**DATA SUPPLIED:**
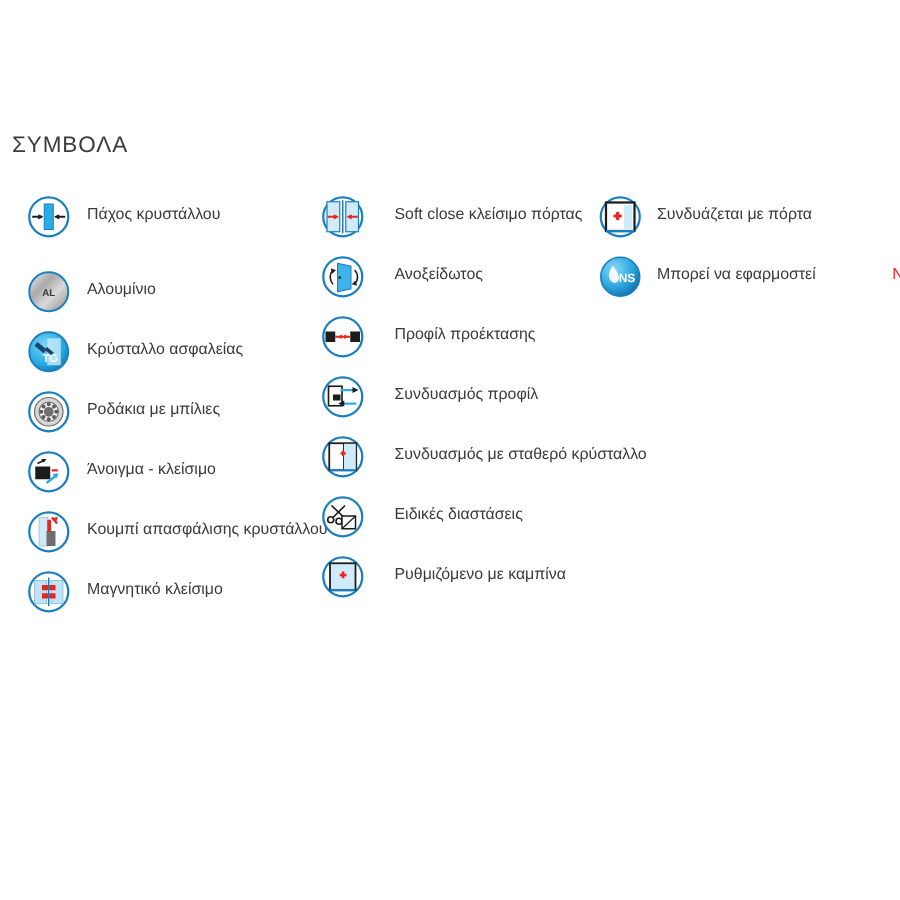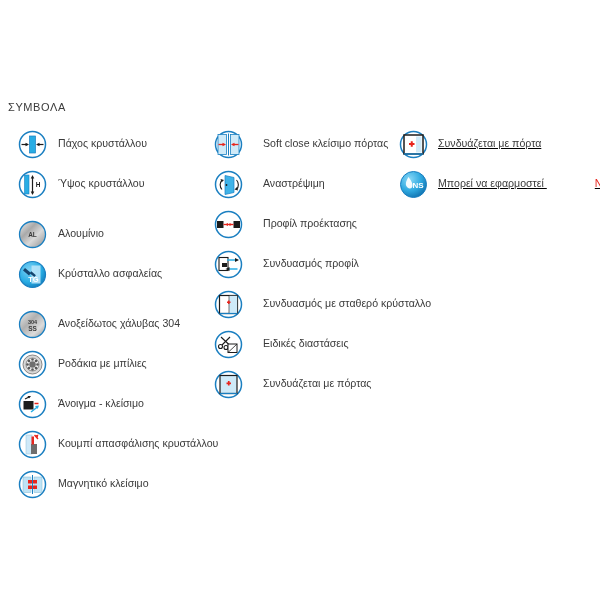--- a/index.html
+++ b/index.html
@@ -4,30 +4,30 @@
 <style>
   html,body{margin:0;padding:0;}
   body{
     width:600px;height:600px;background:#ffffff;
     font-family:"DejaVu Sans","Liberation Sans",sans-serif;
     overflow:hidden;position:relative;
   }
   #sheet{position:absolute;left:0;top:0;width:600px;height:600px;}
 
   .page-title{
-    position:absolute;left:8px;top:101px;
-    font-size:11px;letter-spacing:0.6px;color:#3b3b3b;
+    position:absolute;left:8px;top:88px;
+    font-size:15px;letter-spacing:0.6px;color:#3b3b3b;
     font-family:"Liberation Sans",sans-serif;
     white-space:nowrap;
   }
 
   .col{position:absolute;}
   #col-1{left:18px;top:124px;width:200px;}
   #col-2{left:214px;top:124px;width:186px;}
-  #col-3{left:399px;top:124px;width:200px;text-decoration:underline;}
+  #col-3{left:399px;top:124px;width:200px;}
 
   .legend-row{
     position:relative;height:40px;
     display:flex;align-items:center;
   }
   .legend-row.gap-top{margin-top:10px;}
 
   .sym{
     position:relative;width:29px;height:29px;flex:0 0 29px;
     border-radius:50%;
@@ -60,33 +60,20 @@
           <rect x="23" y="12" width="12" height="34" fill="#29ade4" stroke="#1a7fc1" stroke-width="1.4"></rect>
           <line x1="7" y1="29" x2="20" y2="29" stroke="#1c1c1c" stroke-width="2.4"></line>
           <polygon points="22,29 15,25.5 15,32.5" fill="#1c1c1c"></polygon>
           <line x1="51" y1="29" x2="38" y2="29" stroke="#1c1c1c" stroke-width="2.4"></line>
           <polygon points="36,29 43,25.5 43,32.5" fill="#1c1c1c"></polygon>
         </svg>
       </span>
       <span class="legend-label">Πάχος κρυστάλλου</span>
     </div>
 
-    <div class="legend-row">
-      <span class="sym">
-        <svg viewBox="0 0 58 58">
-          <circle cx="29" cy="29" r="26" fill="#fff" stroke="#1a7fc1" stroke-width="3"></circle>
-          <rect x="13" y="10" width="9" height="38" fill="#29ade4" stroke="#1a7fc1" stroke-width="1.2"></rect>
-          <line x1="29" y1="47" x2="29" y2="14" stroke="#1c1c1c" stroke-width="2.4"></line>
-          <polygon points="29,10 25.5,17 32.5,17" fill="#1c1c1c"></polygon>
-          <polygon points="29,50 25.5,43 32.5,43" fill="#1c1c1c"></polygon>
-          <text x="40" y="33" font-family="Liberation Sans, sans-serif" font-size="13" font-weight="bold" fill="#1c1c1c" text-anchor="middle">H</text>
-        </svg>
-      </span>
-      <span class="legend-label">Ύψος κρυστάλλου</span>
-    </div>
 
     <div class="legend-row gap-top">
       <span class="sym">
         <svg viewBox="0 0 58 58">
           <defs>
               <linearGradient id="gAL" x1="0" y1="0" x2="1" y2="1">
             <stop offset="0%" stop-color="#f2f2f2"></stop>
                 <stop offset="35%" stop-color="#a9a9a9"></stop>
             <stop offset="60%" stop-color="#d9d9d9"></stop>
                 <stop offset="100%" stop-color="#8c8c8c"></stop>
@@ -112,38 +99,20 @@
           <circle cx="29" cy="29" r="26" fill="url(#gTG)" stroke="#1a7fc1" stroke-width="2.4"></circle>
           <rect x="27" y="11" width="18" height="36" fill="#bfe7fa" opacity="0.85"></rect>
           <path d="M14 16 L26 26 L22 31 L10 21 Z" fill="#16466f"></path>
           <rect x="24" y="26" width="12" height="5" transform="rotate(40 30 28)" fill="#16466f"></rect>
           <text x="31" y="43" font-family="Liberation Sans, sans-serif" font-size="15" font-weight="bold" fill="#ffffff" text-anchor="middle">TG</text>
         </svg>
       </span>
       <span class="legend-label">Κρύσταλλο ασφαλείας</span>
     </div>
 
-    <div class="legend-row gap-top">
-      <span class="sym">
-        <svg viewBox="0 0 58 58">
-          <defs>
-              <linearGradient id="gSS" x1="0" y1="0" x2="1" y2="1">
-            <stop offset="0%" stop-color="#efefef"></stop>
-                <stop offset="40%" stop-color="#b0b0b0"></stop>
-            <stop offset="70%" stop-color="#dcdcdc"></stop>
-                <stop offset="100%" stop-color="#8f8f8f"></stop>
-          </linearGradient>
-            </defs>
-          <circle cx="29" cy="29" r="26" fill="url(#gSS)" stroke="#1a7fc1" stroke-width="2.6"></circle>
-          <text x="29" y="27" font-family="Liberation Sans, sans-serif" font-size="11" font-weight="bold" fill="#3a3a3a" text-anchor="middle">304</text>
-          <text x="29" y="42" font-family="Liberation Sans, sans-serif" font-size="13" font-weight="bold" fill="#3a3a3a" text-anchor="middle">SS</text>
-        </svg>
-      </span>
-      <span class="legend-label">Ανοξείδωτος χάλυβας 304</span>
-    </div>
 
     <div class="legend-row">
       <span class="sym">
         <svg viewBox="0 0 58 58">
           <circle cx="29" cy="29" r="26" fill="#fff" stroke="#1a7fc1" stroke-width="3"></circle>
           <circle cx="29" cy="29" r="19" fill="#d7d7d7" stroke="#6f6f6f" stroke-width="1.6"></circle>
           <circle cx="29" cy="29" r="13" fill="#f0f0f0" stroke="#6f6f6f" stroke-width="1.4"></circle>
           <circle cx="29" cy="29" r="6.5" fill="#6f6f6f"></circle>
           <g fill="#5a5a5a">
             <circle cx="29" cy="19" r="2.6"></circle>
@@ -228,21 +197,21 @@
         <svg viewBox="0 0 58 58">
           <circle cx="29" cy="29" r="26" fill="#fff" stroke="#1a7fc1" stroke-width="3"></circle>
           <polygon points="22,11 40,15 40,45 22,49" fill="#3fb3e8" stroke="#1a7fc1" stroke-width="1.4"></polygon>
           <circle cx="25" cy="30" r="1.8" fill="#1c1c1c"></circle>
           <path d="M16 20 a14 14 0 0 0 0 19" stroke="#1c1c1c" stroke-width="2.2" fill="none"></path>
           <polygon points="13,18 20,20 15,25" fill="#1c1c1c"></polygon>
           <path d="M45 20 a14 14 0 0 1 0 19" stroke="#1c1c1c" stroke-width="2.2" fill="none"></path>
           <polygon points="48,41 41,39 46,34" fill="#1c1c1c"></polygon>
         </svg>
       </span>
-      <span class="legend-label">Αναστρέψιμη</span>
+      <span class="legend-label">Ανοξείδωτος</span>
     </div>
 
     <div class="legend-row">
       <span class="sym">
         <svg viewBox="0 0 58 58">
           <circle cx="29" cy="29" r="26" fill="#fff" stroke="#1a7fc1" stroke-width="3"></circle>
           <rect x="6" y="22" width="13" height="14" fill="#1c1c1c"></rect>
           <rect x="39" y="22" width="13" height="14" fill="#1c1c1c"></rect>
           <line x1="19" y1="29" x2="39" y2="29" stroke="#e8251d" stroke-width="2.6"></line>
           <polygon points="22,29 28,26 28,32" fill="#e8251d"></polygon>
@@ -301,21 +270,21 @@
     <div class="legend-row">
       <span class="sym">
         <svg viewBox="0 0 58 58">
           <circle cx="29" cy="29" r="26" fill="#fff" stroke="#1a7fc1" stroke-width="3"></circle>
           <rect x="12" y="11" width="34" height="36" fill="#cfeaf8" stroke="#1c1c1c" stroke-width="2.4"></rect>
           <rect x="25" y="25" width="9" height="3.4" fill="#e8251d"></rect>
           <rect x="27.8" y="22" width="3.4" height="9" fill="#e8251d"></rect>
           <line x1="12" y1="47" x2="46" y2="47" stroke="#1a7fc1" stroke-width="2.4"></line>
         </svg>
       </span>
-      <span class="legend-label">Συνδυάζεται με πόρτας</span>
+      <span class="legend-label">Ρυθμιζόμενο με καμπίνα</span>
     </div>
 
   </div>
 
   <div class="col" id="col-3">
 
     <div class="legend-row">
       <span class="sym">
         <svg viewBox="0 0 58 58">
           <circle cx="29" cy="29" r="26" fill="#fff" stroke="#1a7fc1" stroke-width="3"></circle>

...

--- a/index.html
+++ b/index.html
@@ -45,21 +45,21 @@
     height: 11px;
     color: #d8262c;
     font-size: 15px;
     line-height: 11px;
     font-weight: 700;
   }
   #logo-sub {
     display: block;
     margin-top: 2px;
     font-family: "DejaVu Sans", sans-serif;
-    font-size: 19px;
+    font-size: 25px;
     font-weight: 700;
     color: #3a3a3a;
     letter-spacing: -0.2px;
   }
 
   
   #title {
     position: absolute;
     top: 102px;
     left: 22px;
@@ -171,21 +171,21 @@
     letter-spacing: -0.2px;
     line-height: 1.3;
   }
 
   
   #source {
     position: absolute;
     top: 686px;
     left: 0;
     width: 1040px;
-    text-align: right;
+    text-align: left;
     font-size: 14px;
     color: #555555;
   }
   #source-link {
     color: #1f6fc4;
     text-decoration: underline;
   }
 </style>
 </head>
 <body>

**EXERCISE DIRECTIONS:** Please find every line in the records that contains the word "DejaVu", and copy it out.

**RESPONSE:**
     font-family:"DejaVu Sans","Liberation Sans",sans-serif;
     font-family: "DejaVu Sans", sans-serif;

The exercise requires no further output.